The CPR scholars recommended that agencies be required to conduct an environmental justice analysis of their rules, using a methodology developed in concert with the numerous groups that are burdened by environmental injustice.  EPA’s Guidance appears to take up just this recommendation and apply it to a host of EPA “actions,” including rules, policy statements, risk assessments, guidance documents, models that may be used in future rulemakings, and strategies that are related to regulations.

EPA’s Guidance also responds to a concern we outlined in 2008, illustrated by the example from the Clean Air Mercury Rule, that agencies often missed the point of an environmental justice inquiry. Thus, the Guidance makes clear that when EPA staff seek to identify “environmental justice concerns,” they should understand this term broadly to include a lack or potential lack of “fair treatment” or “meaningful involvement” of minority, low-income, indigenous populations, or tribes. Moreover, the Guidance emphasizes that an action can raise an environmental justice concern by creating new disproportionate impacts, by exacerbating existing disproportionate impacts, or by failing to make use of opportunities to address disproportionate impacts that may be presented. This recognition is welcome, and appropriately counters the notion that, because environmental regulations generally reduce pollution, they should be understood to benefit, by definition, those who are currently the most burdened by that pollution, i.e., environmental justice groups.
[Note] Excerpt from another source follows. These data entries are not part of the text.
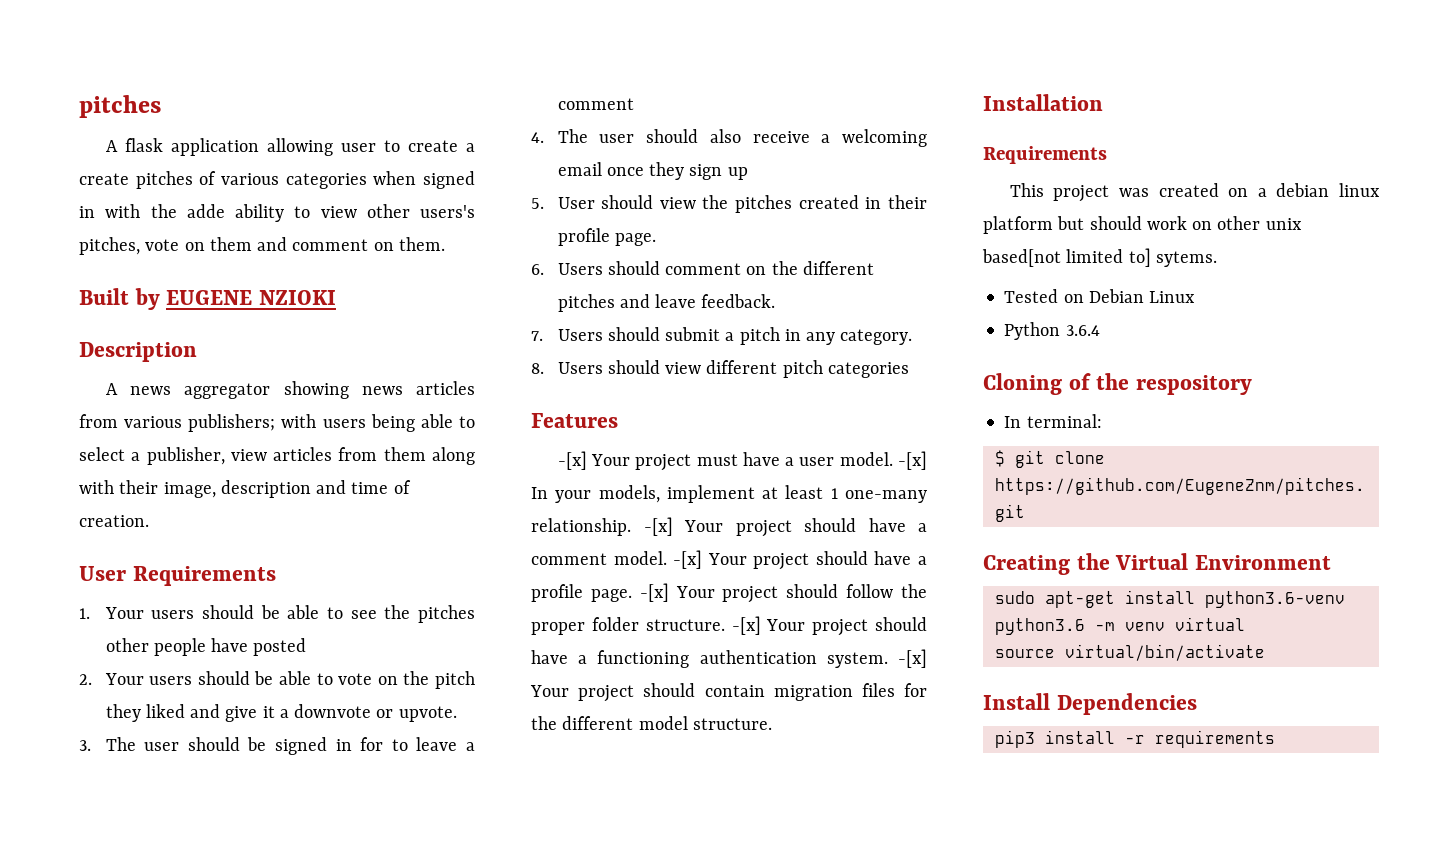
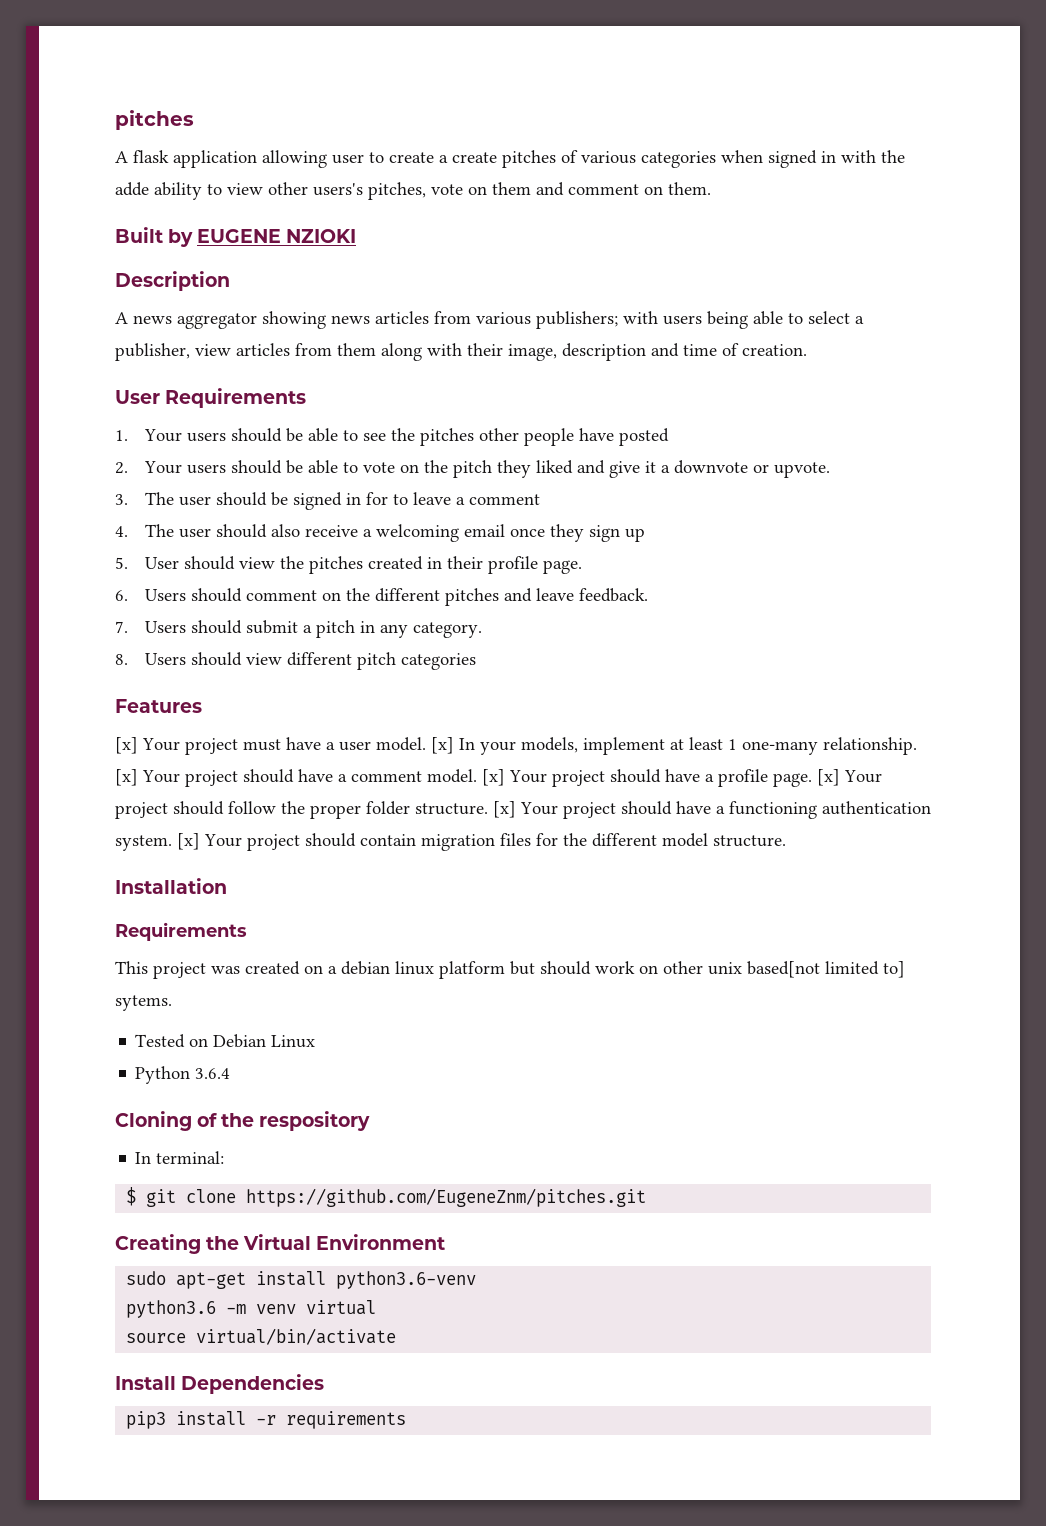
- -[x] Your project must have a user model.
+ [x] Your project must have a user model.
- -[x] In your models, implement at least 1 one-many relationship.
+ [x] In your models, implement at least 1 one-many relationship.
- -[x] Your project should have a comment model.
+ [x] Your project should have a comment model.
- -[x] Your project should have a profile page.
+ [x] Your project should have a profile page.
- -[x] Your project should follow the proper folder structure.
+ [x] Your project should follow the proper folder structure.
- -[x] Your project should have a functioning authentication system.
+ [x] Your project should have a functioning authentication system.
- -[x] Your project should contain migration files for the different model structure.
+ [x] Your project should contain migration files for the different model structure.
Whether EPA’s Guidance can deliver actual improvements to the circumstances of those who suffer the harms of environmental injustice remains to be seen. Although CPR scholars recommended that the Administration move beyond analysis and directly require agencies to take affirmative steps to ameliorate environmental injustice, EPA’s Guidance does not go this far.  But the Guidance has the potential to ensure that environmental justice concerns, broadly understood, get identified early in the rulemaking process, and that the expertise and perspectives of impacted groups inform EPA’s deliberations. We can hope that once the concerns are laid bare, more just outcomes will follow.